Photo: Wikimedia Commons - Public Domain
Sidney Poitier in A Raisin in the Sun
Sidney Poitier in A Raisin in the Sun, 1959, with Louis Gossett, Jr. and Ruby Dee
As a Milwaukee-born Black journalist and devotee of vintage films who has kept the notes of all my significant interviews, my first exposure to black movie actors was, as a callow youth, 1943’s saucy Stormy Weather. It featured wonderful singers and dancers in non-threatening roles. I didn’t see 1939’s Gone With the Wind with Oscar-winning Hattie McDaniel until one of its re-releases years later.
Among the highlights of my long career was my welcome discovery of the late, great serious Sidney Poitier, who just passed last week at 94. This occurred in his sensitive, yet strong role as a young South African minister in 1952’s Cry the Beloved Country. And I remember it like it was only yesterday.
Years ago, I told Poitier that I had been more impressed by his work as an idealistic doctor in 1950’s No Way Out. In it, he had to endure vile, anti-Black epithets by sneering, racist gangster, Richard Widmark.
“How did you feel about that?” I asked him, during our up-close-and personal 1963 Milwaukee Star interview, following his appearance at the Strand Theater on West Wisconsin Avenue at the local premier of Lilies of the Field, for which he won an Academy Award.
“Widmark was a great actor and a really nice guy, and no way was he racist,” he told me. “In fact, Widmark apologized to me, during a break in the shooting. I told him to forget it, we were only acting.” I then said that although I loved his work in Lilies, I much preferred him in tougher roles—provoking a smile.
In 1988, during our New York Daily News interview in a hotel, I said my fave role for him was in 1965’s taut, Cold War drama, The Bedford Incident. In it, he played a noted magazine writer, again co-starring with Widmark. His reply: “Why do you like that so much?
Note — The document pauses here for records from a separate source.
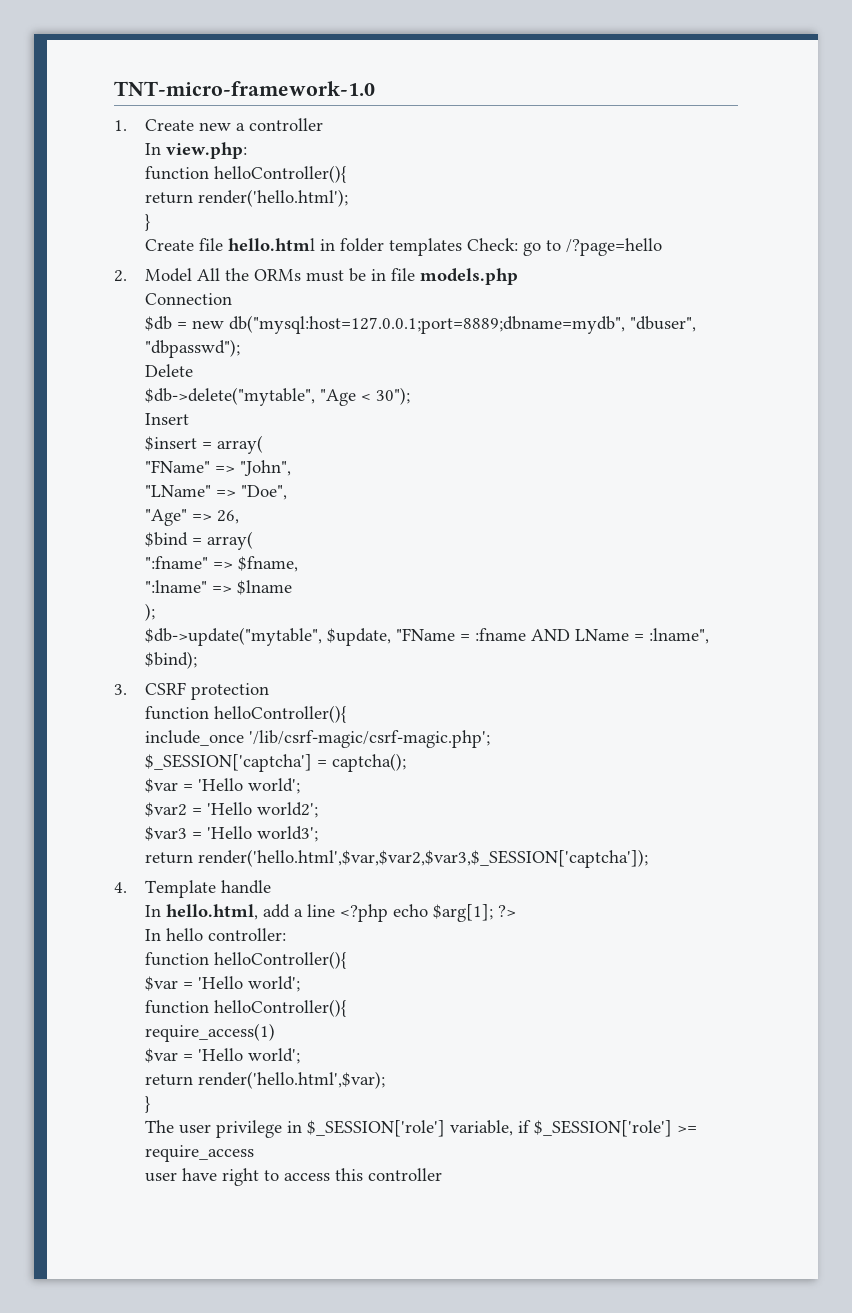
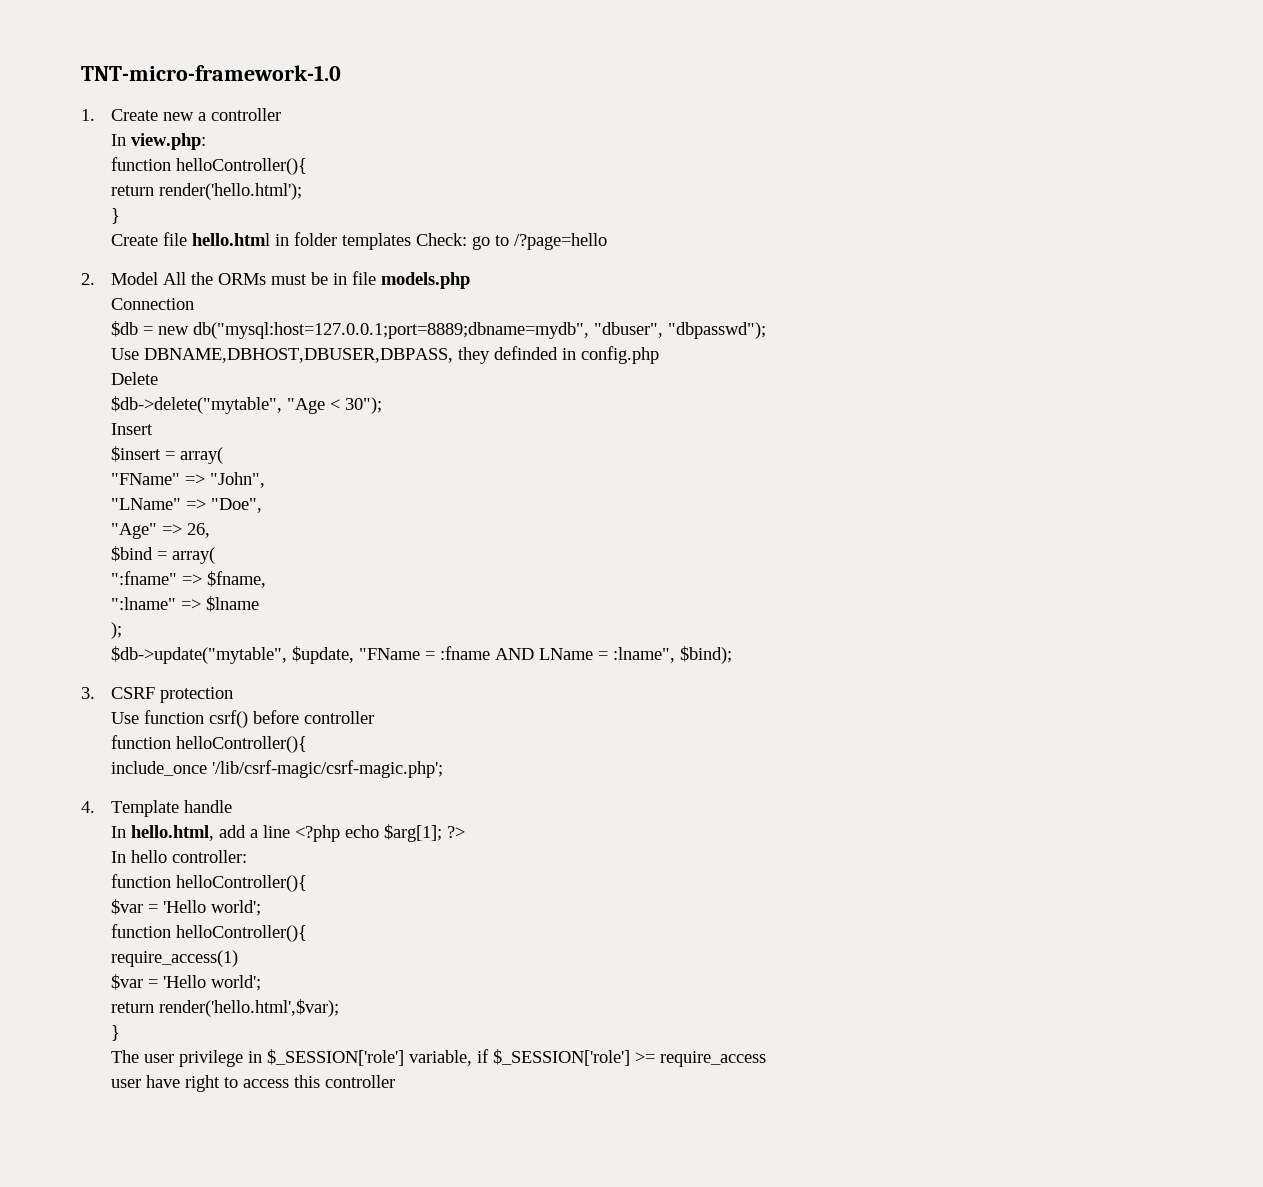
(240, 348) none -> [110,346,659,364] // Use DBNAME,DBHOST,DBUSER,DBPASS, they definded in config.php
(269, 691) none -> [110,710,374,728] // Use function csrf() before controller
[144,753,406,772] [144,778,300,794] [144,802,318,818] [144,826,318,842] [144,849,648,868] // $_SESSION['captcha'] = captcha(); // $var = 'Hello world'; // $var2 = 'Hello world2'; // $var3 = 'Hello world3'; // return render('hello.html',$var,$var2,$var3,$_SESSION['captcha']); -> (443, 769) none

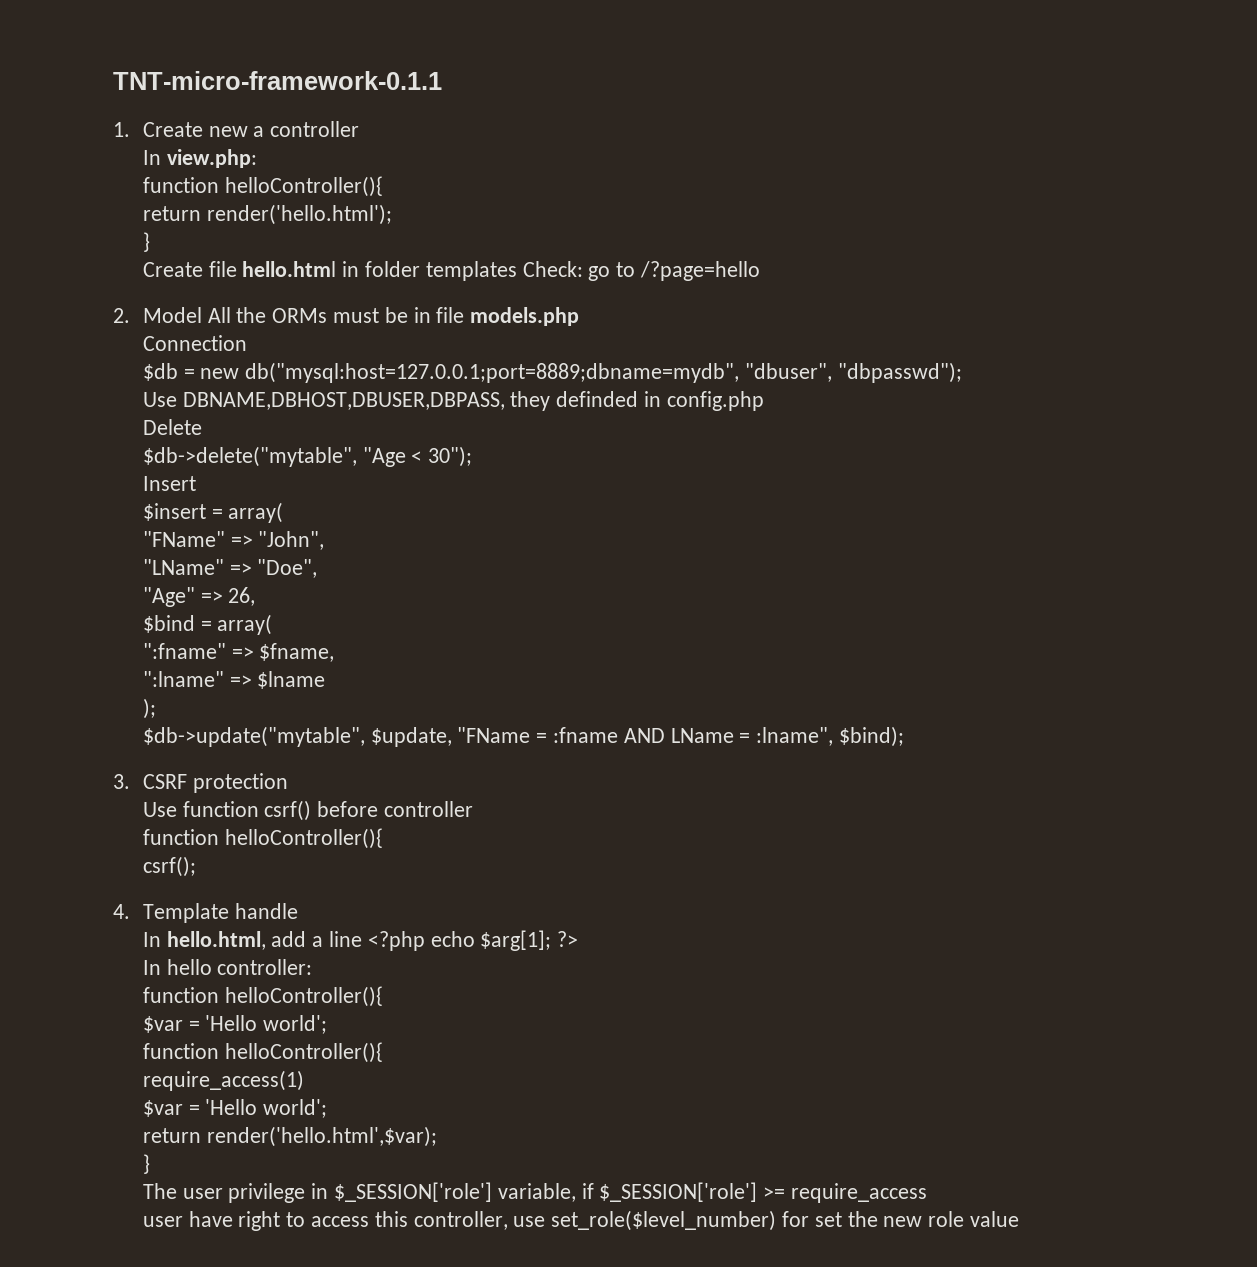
[81,65,341,81] TNT-micro-framework-1.0 -> [113,71,442,90] TNT-micro-framework-0.1.1
[110,760,443,778] include_once '/lib/csrf-magic/csrf-magic.php'; -> [142,856,196,877] csrf();
[324,1075,395,1088] controller -> [413,1210,1020,1231] controller, use set_role($level_number) for set the new role value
Most people who interview me say they prefer The Defiant Ones.”
“Sure, you were great in that one,” I said, “and so was Tony Curtis. “You got that right,” said Poitier, commenting on the 1958 breakthrough, black-white buddy movie. “Tony was a very underrated actor.”
“But as a black journalist who has struggled to make it,” I continued, “I think I identified with your journalist role in The Bedford Incident and, especially, how you pressed Widmark—the pro-war captain of a nuclear navy vessel. You really took it to him.”
Long Memory
“Thanks, man,” he said. “And by the way, I do remember you from Milwaukee in 1963. I got a long memory.”
Before ending, I mentioned that I’d recently run into his pal and frequent co-star, Harry Belafonte, walking along Madison Avenue. “He looked great, and so do you.”
In concluding, I said: “By the way, I still wonder why, at 28, you played a teenage high-school student in 1955’s Blackboard Jungle.”
“So do I,” he laughed.
Rest in peace, Sidney. You were the best.